The attendees also make the following massive understatement:
AI Arms Race: An arms race in lethal autonomous weapons should be avoided.
Longer-Term Issues
The Longer-Term Issues section has eyes on the potential future impacts of advanced AI on society. It calls for considering the long-term consequences of AI development NOW, before it is too late, including the possibility of achieving human-level AI and beyond.
It is strongly suggested we should limit ourselves for our own good. We don’t want to unleash the Replicators. This is the “gray goo” or “paperclip planet” scenario.
Recursive Self-Improvement: AI systems designed to recursively self-improve or self-replicate in a manner that could lead to rapidly increasing quality or quantity must be subject to strict safety and control measures.
7 Years After Asilomar, 1 Since the Letter
So are we following the principles?
No. Not really. And there was certainly no pause in development.
In fact, Elon Musk, one of the signatories, seems to be hellbent on training the biggest baddest LLM of them all using a new supercomputer containing 100,000 Nvidia GPUs. Considering he also prides himself on the uncensored nature of his Grok AI, I’d say all safety concerns are forgotten.
OpenAI has released its new reasoning model gpt-o1, which it claims represents an advance in the use of AI to tackle complex multi-step problems like those found in science and coding. It also, coincidentally, is the first time they have rated a mode as a “moderate” risk for increasing the risk that AI will be used for bioweapons development. NBD.
Meta, of all companies, has arguably been doing the most for open and transparent LLM research with their Llama series of models, but they are widely held to be less performant than the private (and often paid) models that dominate right now like GPT and Anthropic’s Claude 3.
Meanwhile, OpenAI quietly amended their policies to allow cooperation with the military.
Palantir, the surveillance and military data broker that is up in everyone’s business, held a conference on AI in the military. Turns out the billionaire’s just want peace. Through superior firepower.
Original Post
What Are The Asilomar Principles? A Look At The Framework For AI Ethics And Safety
Let’s talk about the concepts behind the open letter calling for a pause in AI development that is making headlines today: the Asilomar AI Principles. These principles offer a framework for the ethical development of artificial intelligence and have recently been brought up in connection with an open letter signed by various tech leaders, including Elon Musk.
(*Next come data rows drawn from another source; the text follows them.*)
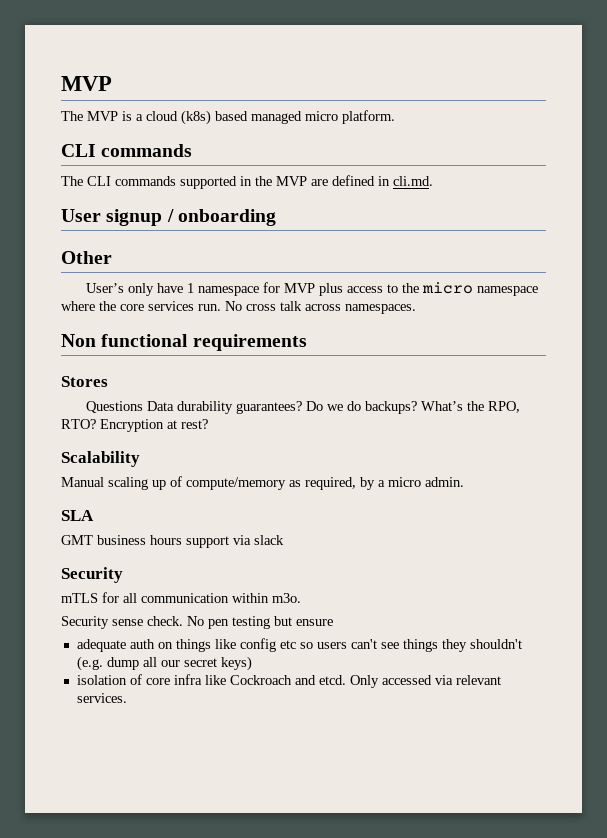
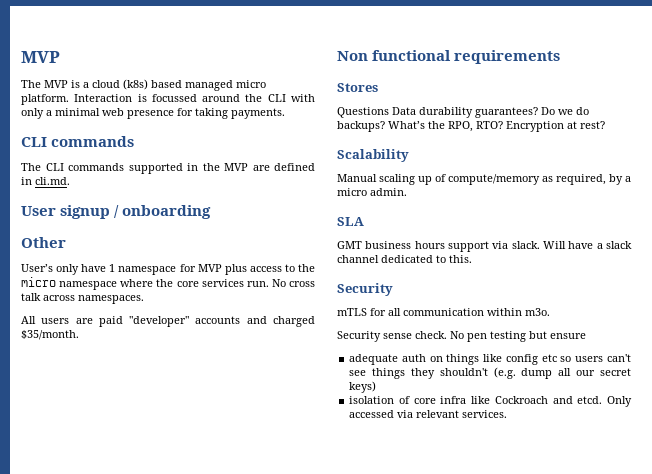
(395, 117) none -> [74,94,315,102] [21,108,285,119] Interaction is focussed around the CLI with only a minimal web presence for taking payments.
(416, 309) none -> [21,316,315,327] [21,330,79,340] // All users are paid "developer" accounts and charged $35/month.
[254,535,284,545] slack -> [511,241,632,249] [337,255,472,263] slack. Will have a slack channel dedicated to this.

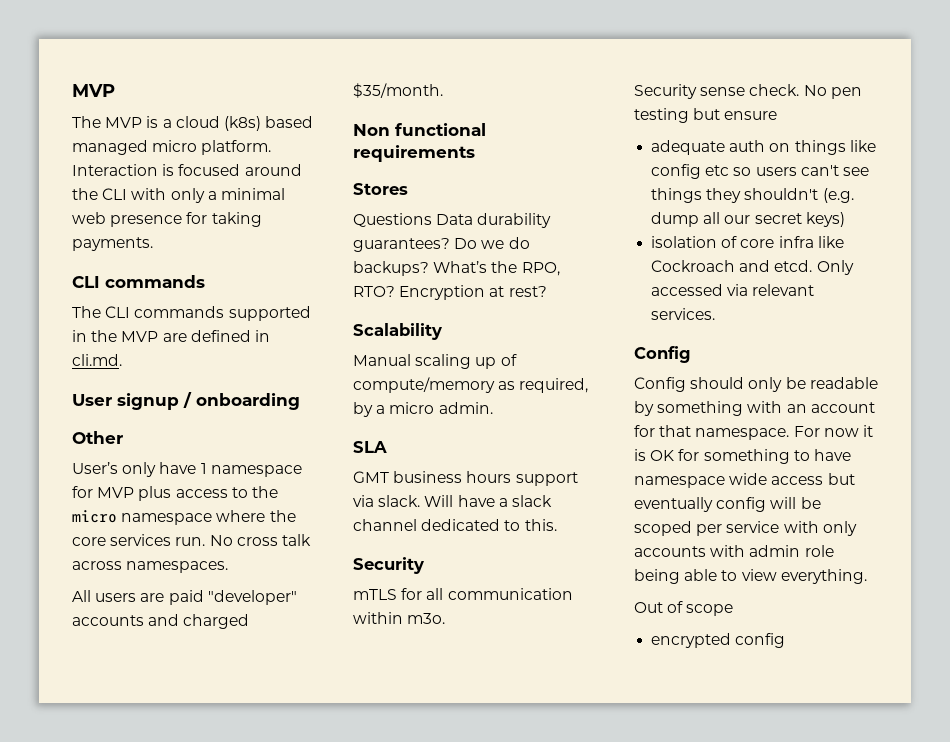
[151,94,197,102] focussed -> [178,164,241,176] focused
(508, 414) none -> [634,346,691,363] [634,377,878,392] [634,401,875,416] [634,425,873,440] [634,449,851,464] [634,473,855,488] [634,497,821,512] [634,521,857,536] [634,545,834,557] [634,569,867,584] [634,601,734,616] [651,633,786,648] // Config // Config should only be readable by something with an account for that namespace. For now it is OK for something to have namespace wide access but eventually config will be scoped per service with only accounts with admin role being able to view everything. // Out of scope // encrypted config

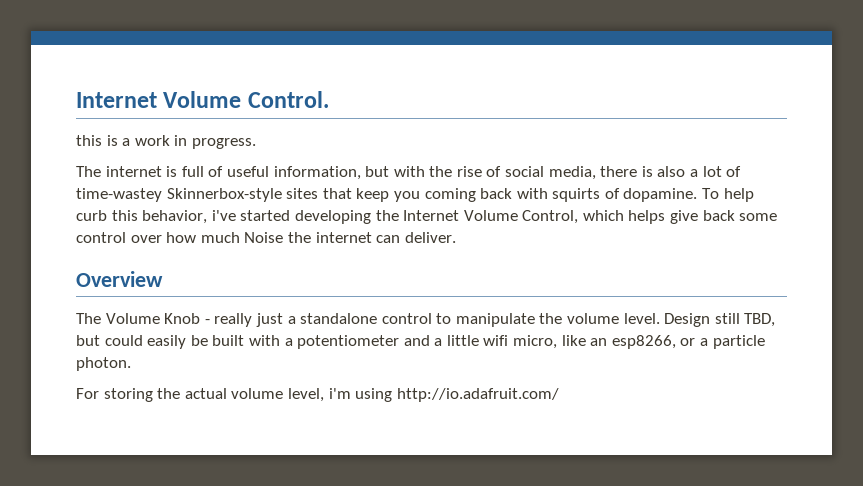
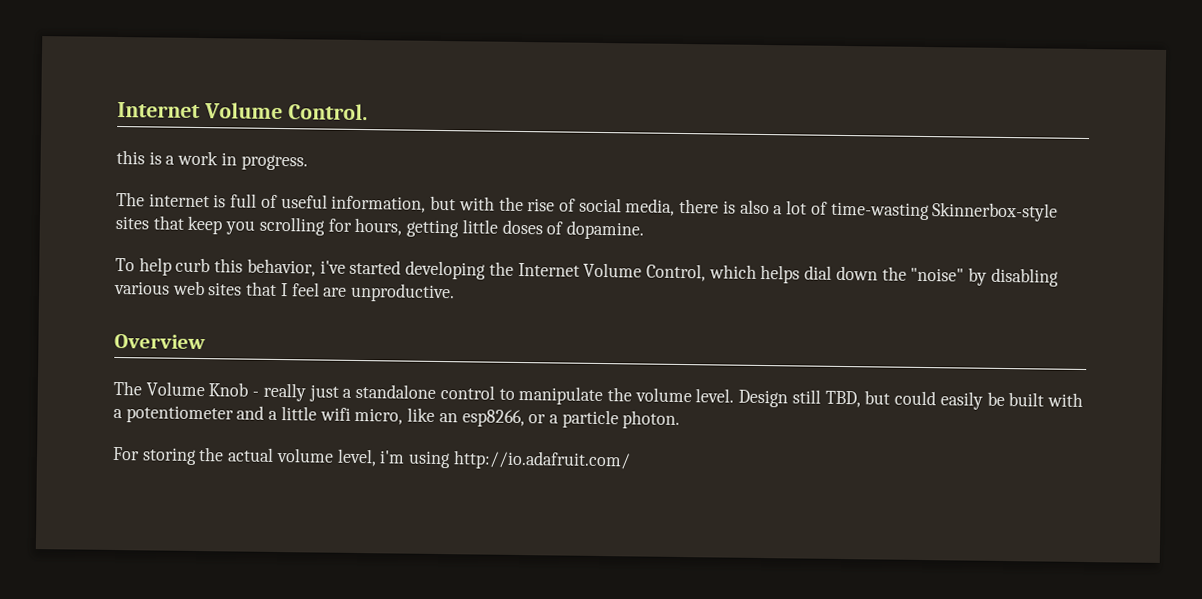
[76,188,162,202] time-wastey -> [830,201,930,221] time-wasting
[424,188,601,202] coming back with squirts -> [258,216,543,238] scrolling for hours, getting little doses
(698, 195) none -> (644, 230) //
[670,210,778,224] [76,232,456,243] give back some control over how much Noise the internet can deliver. -> [804,265,1059,287] [114,280,456,303] dial down the "noise" by disabling various web sites that I feel are unproductive.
So, what exactly are the Asilomar AI Principles?
In a nutshell, they’re a set of 23 guidelines created during the 2017 Asilomar Conference on Beneficial AI. These principles aim to promote the safe and responsible development of AI technologies, focusing on areas like research, ethics, values, and long-term safety. The overarching goal is to ensure that AI systems are developed in a way that benefits humanity as a whole.
Some key points among the principles include the importance of:
- Broadly distributed benefits: AI technologies should be designed and developed to benefit all of humanity, avoiding uses that could harm humanity or concentrate power unduly.
- Long-term safety: AI developers should prioritize research that ensures AI safety and work together to address global challenges, even if it means sharing safety and security research.
- Value alignment: AI systems should be aligned with human values, and their creators should strive to avoid enabling uses that could compromise these values or violate human rights.
These principles are particularly relevant today, given the rapid advancements in AI technology and the potential risks they pose. The Asilomar AI Principles provide a valuable foundation for the dialogue on how to move forward with AI development.